• [Activity] Search each line of the data for the word "Quintero"; copy every line where it is found.

• [Given records]
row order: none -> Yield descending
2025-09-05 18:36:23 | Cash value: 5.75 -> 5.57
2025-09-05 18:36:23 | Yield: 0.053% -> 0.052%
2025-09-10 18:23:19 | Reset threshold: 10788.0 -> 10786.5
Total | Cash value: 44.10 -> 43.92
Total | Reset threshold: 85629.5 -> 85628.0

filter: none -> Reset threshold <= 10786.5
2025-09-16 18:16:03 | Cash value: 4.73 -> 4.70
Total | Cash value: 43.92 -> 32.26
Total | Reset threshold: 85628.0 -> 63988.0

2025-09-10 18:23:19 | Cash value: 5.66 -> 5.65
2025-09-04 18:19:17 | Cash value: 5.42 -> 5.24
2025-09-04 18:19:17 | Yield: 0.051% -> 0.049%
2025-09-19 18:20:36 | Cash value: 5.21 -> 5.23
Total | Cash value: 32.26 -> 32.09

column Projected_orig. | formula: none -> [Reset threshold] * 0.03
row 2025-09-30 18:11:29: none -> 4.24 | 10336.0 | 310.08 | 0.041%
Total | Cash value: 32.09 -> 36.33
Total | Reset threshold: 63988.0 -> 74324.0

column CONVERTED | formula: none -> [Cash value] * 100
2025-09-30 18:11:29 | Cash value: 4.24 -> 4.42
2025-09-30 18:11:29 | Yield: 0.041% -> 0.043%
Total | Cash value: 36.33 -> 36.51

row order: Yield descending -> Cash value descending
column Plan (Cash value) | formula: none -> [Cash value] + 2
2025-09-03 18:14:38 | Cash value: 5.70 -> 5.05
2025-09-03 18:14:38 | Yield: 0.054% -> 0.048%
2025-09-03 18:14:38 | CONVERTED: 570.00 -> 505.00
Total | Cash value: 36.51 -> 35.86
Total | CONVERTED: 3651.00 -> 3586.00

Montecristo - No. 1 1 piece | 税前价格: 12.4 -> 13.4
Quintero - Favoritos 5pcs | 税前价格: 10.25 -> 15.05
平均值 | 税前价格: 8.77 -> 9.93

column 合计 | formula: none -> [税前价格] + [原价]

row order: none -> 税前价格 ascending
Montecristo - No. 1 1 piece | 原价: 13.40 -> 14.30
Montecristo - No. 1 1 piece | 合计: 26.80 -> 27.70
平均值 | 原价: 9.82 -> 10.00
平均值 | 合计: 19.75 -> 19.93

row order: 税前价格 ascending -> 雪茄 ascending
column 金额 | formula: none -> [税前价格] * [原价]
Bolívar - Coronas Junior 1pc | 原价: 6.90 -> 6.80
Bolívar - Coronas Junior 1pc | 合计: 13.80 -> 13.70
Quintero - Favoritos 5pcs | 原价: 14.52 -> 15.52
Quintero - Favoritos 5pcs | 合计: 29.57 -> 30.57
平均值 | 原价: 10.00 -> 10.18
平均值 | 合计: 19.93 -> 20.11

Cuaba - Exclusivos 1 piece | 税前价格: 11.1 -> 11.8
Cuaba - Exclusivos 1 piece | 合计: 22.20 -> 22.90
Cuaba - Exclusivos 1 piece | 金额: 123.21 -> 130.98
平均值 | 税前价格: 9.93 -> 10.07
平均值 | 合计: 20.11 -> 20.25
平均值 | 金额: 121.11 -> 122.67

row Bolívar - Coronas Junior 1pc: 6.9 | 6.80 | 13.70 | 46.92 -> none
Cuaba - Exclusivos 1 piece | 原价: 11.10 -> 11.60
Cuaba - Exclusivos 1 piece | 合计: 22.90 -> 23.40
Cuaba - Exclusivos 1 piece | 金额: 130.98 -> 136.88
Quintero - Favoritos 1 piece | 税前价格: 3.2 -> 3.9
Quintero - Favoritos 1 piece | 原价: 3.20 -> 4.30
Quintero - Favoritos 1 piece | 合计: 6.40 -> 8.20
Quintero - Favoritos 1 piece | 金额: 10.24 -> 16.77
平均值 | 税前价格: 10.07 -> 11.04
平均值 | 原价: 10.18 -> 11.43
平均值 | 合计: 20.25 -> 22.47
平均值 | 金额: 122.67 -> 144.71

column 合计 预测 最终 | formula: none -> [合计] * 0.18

• [Output of the task]
Quintero - Favoritos 5pcs | 税前价格: 10.25 -> 15.05
Quintero - Favoritos 5pcs | 原价: 14.52 -> 15.52
Quintero - Favoritos 5pcs | 合计: 29.57 -> 30.57
Quintero - Favoritos 1 piece | 税前价格: 3.2 -> 3.9
Quintero - Favoritos 1 piece | 原价: 3.20 -> 4.30
Quintero - Favoritos 1 piece | 合计: 6.40 -> 8.20
Quintero - Favoritos 1 piece | 金额: 10.24 -> 16.77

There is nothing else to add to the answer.